Israeli and Palestinian Fantasies Block the Way to Peace

As any viewer of television news knows, those who comment on the Arab-Israeli crisis offer many different explanations for the current outbreaks of violence. Rarely mentioned, though, are the unrealistic expectations that keep hostilities going. Both Palestinians and Israelis cling to fantasies about settling their peoples in the territory of their adversaries. As long as each group continues to indulge in these fantasies, significant compromise will be difficult to achieve.
The principal fantasy of the Palestinians finds expression in demands that their families uprooted in Israel's 1948 war for independence have a "right of return." Israelis, in turn, are committed to the fantasy of maintaining settlements in the Israeli-controlled Palestinian territories of the West Bank and Gaza.
Palestinians ask for resettlement in Israel of their nearly five million refugees and descendants. Arab leaders agree with this request, for they cheered the peace plan suggested recently by Crown Prince Abdullah of Saudi Arabia that included a right of return.
Mindful of the Jewish people's historic experience with persecution, Israelis consider proposals for massive Palestinian resettlement totally unacceptable. The genocidal Nazi policies that destroyed six million European Jews followed three millennia of repression, intimidation and slaughter of Jews. Modern Israel grew out of a determination to create a safe homeland for Jews. Israel's settlers vowed never again to live as a persecuted minority under the thumb of a hostile majority.
Placing millions of additional Palestinians within the tiny nation of Israel could lead, eventually, to an Arab majority in the country. (The high birth rate of Palestinians presently living in Israel is, in itself, alarming to the Israelis.) The continuing violence involving Palestinians
and Israelis suggests that a large infusion of Palestinian settlers would create a volatile mix of cultures. Resettlement would also allow terrorists to take up residence in or near all Israeli communities.
Not surprisingly, Jews consider peace proposals that include plans for resettlement grossly flawed. They will not accept arrangements that could make them vulnerable to a second Holocaust. Therefore, if Yasser Arafat, the Saudi crown prince and other Arab leaders wish to advance the cause of peace, they will have to remove this emotion-laden proposal from their plan.

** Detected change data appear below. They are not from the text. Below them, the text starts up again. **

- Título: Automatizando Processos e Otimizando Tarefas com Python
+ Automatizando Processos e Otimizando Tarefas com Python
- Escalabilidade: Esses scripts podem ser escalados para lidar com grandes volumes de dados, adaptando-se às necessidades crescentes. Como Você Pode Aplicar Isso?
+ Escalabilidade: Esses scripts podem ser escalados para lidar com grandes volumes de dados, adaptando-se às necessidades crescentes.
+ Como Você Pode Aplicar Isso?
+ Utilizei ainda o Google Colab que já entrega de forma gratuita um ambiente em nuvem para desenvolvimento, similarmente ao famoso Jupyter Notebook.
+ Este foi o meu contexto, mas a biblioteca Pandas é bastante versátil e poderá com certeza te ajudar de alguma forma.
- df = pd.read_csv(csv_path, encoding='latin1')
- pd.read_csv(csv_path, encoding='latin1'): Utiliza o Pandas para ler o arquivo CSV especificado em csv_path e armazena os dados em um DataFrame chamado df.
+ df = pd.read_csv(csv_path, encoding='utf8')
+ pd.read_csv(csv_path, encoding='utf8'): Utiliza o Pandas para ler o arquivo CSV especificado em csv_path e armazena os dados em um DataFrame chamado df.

While the idea of resettlement is a Palestinian fantasy that greatly complicates efforts to resolve the crisis, Israelis, too, indulge in a fantasy that is an obstacle to peace. The Israelis have constructed numerous cities and villages in the West Bank and Gaza since the 1967 war. They have answered the Palestinian fantasy of resettlement in Israel with their own fantasy of settlement in Palestine.
More than 200,000 Israeli settlers currently live in the West Bank. Jewish settlers travel regularly over highways connecting their communities, and soldiers in the Israeli army guard the routes and stop Palestinians at checkpoints. These practices, appropriately criticized by the Palestinians as forms of "occupation," fuel Palestinian resentment. Israel's proposals for Palestinian nationhood contrast glaringly with the global trend since World War II of giving peoples absolute control over their own contiguous territory.
The Israelis have created a unique map for Palestine that is unlike the design of any independent state in the world. Imagine if Mexico
controlled California and then promised to turn the area over to the Californians but demanded continued Mexican control of "settlements" in Los Angeles, San Francisco and other cities as well as military control of numerous highways connecting these urban centers.
Would the Californians calmly accept such a strange approach to nationhood? No doubt, they would cry out against foreign occupation, much as the Palestinians do today with reference to the Jewish settlements in the West Bank and Gaza.
In view of Israel's disregard for the modern concept of nationhood, it is not surprising that the Palestinians have been cold toward all recent Israeli proposals, including Ehud Barak's generous offer during the last days of the Clinton administration, because Barak's plan included retention of some Israeli settlements. As long as the Israelis demand that Jewish communities remain within Palestinian territory, they will find their opponents unreceptive. Palestinian leaders, Yasser Arafat included, cannot accept such a compromise and retain political support among their people.
If Israelis continue to indulge their fantasy about holding onto these communities, they are likely to face growing problems with violence in the years to come. Israel's commitment to the settlements also angers international friends whose sympathy and moral support were essential during the country's first half-century of struggle for recognition and respect.
Suggestions for solving the current crisis are doomed to failure if they do not challenge both Palestinians and Israelis to turn away from the fantasies of resettlement in Israel and settlement in the Palestinian territories. Politics, including the kind associated with international negotiations, is the art of the possible.

Robert Brent Toplin, professor of history at the University of North Carolina, Wilmington, has published books on popular culture and politics, and is a writer for the History News Service.